Generated SQL from Workaround
When using the companion entity pattern, MetricFlow successfully generates SQL that shows it understands how to join these dimensions:
SELECT
COALESCE(subq_12.job__businessunit__businessunit_name, subq_23.job__businessunit__businessunit_name)
AS job__businessunit__businessunit_name,
MAX(subq_12.job_count) AS job_count,
MAX(subq_23.material_costs) AS material_costs
FROM (
-- Job count subquery using businessunit__businessunit_name
SELECT
subq_8.businessunit__businessunit_name AS job__businessunit__businessunit_name,
SUM(job_companion_src.companion_count) AS job_count
FROM SCHEMA.DATABASE.staging_job_companion_table job_companion_src
LEFT OUTER JOIN (
SELECT
job_cte.job AS job,
businessunit_cte.businessunit_name AS businessunit__businessunit_name
FROM job_cte job_cte
LEFT OUTER JOIN businessunit_cte businessunit_cte
ON job_cte.businessunit = businessunit_cte.businessunit
) subq_8
ON job_companion_src.job_ref = subq_8.job
GROUP BY subq_8.businessunit__businessunit_name
) subq_12
FULL OUTER JOIN (
-- Material costs subquery using same dimension
SELECT
subq_19.businessunit__businessunit_name AS job__businessunit__businessunit_name,
SUM(subq_14.material_total_cost) AS material_costs
FROM (
SELECT
CONCAT(_tenant_id, '|', job_id) AS job,
total_cost AS material_total_cost
FROM SCHEMA.DATABASE.staging_material_costs_table material_costs_src
) subq_14
LEFT OUTER JOIN (
SELECT
job_cte.job AS job,
businessunit_cte.businessunit_name AS businessunit__businessunit_name
FROM job_cte job_cte
LEFT OUTER JOIN businessunit_cte businessunit_cte
ON job_cte.businessunit = businessunit_cte.businessunit
) subq_19
ON subq_14.job = subq_19.job
GROUP BY subq_19.businessunit__businessunit_name
) subq_23
ON subq_12.job__businessunit__businessunit_name = subq_23.job__businessunit__businessunit_name
GROUP BY COALESCE(subq_12.job__businessunit__businessunit_name, subq_23.job__businessunit__businessunit_name)
Expected Behavior
MetricFlow should recognize that businessunit__businessunit_name
and job__businessunit__businessunit_name
refer to the same dimension and successfully resolve the query.
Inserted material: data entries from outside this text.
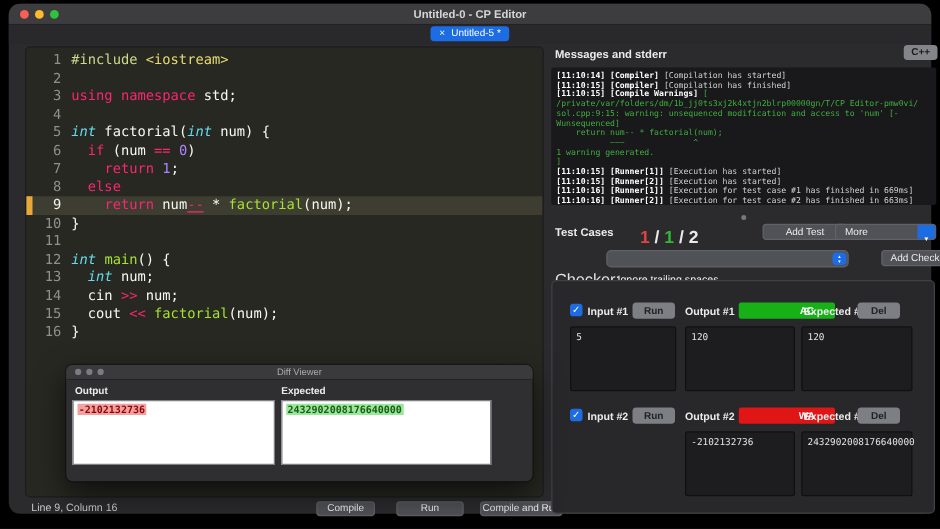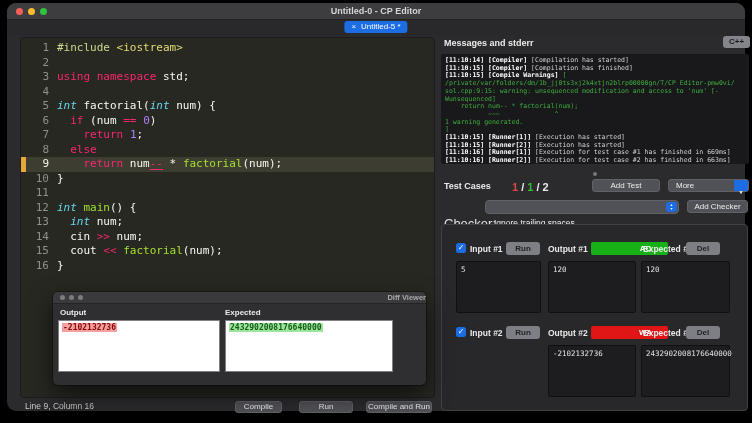--- a/index.html
+++ b/index.html
@@ -28,36 +28,36 @@
   .lmarker{position:absolute;left:0;top:0;width:5px;height:14.5px;background:#e8a838;}
   .gnum{width:28px;flex:none;text-align:right;padding-right:8px;color:#8f9089;}
   .code-line.active .gnum{color:#f4f4f0;}
   .c-d{color:#cbda8c;} .c-s{color:#e6db74;} .c-k{color:#f92672;} .c-t{color:#66d9ef;font-style:italic;}
   .c-f{color:#a6e22e;} .c-n2{color:#ae81ff;} .c-p{color:#f8f8f2;}
   .c-w{color:#f92672;text-decoration:underline;text-underline-offset:2px;}
 
   
   .line-info{position:absolute;left:18px;top:398px;font-size:8.5px;color:#c9c9c9;}
   .btn{background:#515257;border:1px solid #616267;border-radius:3px;color:#ececec;
-       font-size:8px;text-align:center;box-sizing:border-box;}
+       font-size:8px;text-align:center;box-sizing:border-box;margin-left:18px;}
   .bottom-btn{position:absolute;top:398px;height:12px;line-height:10px;}
 
   
   .msg-title{position:absolute;left:437px;top:35px;font-size:9px;font-weight:bold;color:#eaeaea;}
   .cpp-btn{position:absolute;left:716px;top:33px;width:27px;height:12px;background:#84858a;
            border-radius:3px;color:#1a1a1c;font-size:8px;font-weight:bold;text-align:center;line-height:12px;}
   .console{position:absolute;left:434px;top:51px;width:308px;height:110px;background:#19191b;
            border-radius:2px;box-sizing:border-box;padding:3px 4px;overflow:hidden;
            font-family:"DejaVu Sans Mono",monospace;font-size:6.5px;line-height:7.7px;}
   .log-line{white-space:pre-wrap;overflow-wrap:anywhere;}
   .l-b{color:#ffffff;font-weight:bold;text-align:right;} .l-m{color:#d2d2d2;} .l-g{color:#3fae3f;}
   .splitter-dot{position:absolute;left:586px;top:169px;width:4px;height:4px;border-radius:50%;background:#77777b;}
 
   .tc-title{position:absolute;left:437px;top:178px;font-size:9px;font-weight:bold;color:#eaeaea;}
-  .tc-counts{position:absolute;left:505px;top:178px;font-size:11px;font-weight:bold;color:#eaeaea;}
+  .tc-counts{position:absolute;left:505px;top:178px;font-size:14px;font-weight:bold;color:#eaeaea;}
   .cnt-fail{color:#e04444;} .cnt-pass{color:#35b835;}
   .add-test-btn{left:585px;top:176px;width:68px;height:13px;line-height:11px;position:absolute;}
   .more-select{position:absolute;left:661px;top:176px;width:81px;height:13px;background:#515257;
                border:1px solid #616267;border-radius:3px;box-sizing:border-box;}
   .more-select .lbl{position:absolute;left:7px;top:0;line-height:11px;font-size:8px;color:#ececec;}
   .dd-blue{position:absolute;right:0;top:0;bottom:0;width:14px;background:#1c6ce3;border-radius:0 2px 2px 0;
            color:#fff;text-align:center;}
   .dd-blue .chev{font-size:5px;line-height:11px;}
   .checker-label{position:absolute;left:437px;top:200px;font-size:13px;color:#e2e2e2;margin-top:13px;}
   .checker-select{position:absolute;left:478px;top:197px;width:194px;height:14px;background:#515257;
@@ -79,22 +79,22 @@
            font-weight:bold;text-align:center;line-height:13px;padding-left:32px;}
   .tc-box{position:absolute;background:#1d1d1f;border:1px solid #101011;border-radius:2px;box-sizing:border-box;
           font-family:"DejaVu Sans Mono",monospace;font-size:7.5px;color:#e4e4e4;padding:3px 4px;}
 
   
   .diff-window{position:absolute;left:53px;top:292px;width:373px;height:93px;background:#2f2f32;
                border-radius:5px;box-shadow:0 10px 24px rgba(0,0,0,.6),0 0 0 1px #1a1a1a;}
   .diff-titlebar{position:absolute;left:0;top:0;right:0;height:11px;background:#3a3a3d;
                  border-radius:5px 5px 0 0;border-bottom:1px solid #242427;}
   .d-dot{position:absolute;top:3px;width:5px;height:5px;border-radius:50%;background:#7c7c80;}
-  .diff-title{position:absolute;left:0;right:0;top:0;height:11px;line-height:12px;text-align:right;
-              font-size:7.5px;color:#aaaaaa;font-weight:bold;}
+  .diff-title{position:absolute;left:0;right:0;top:0;height:11px;line-height:12px;text-align:center;
+              font-size:7.5px;color:#aaaaaa;}
   .diff-lbl{position:absolute;top:16px;font-size:8px;font-weight:bold;color:#eaeaea;}
   .diff-pane{position:absolute;top:28px;height:52px;background:#fff;border:1px solid #808084;
              box-sizing:border-box;padding:2px 3px;font-family:"DejaVu Sans Mono",monospace;font-size:8px;font-weight:bold;}
   .hl-red{background:#f2a0a0;color:#8d0606;padding:0 1px;}
   .hl-green{background:#9de59d;color:#145f14;padding:0 1px;}
 </style>
 </head>
 <body>
 
 <div class="window">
The paths are logically equivalent:
- From PRIMARY job entity:
businessunit__businessunit_name
- From FOREIGN job entity:
job__businessunit__businessunit_name
Both ultimately reference the same businessunit_name
field through the job's relationship to businessunit.
Steps To Reproduce
Minimal Reproducible Example
Semantic Model Configuration
# models/semantic_models/jobs_v2.yml
semantic_models:
- name: jobs_v2
model: ref('staging_job_table')
entities:
- name: job
type: primary
expr: job_id
- name: businessunit
type: foreign
expr: businessunit_id
measures:
- name: job_count
agg: count_distinct
expr: job_id
# models/semantic_models/material_costs.yml
semantic_models:
- name: material_costs
model: ref('staging_material_costs_table')
entities:
- name: job
type: foreign
expr: job_id
measures:
- name: material_costs
agg: sum
expr: total_cost
Failing Query
mf query --metrics job_count,material_costs \
--group-by businessunit__businessunit_name \
--explain
Actual Behavior
The query fails with the following error:
ERROR: Got error(s) during query resolution.
Error #1:
Message:
Query(['job_count', 'material_costs']) is built from:
Metric('job_count'), Metric('material_costs').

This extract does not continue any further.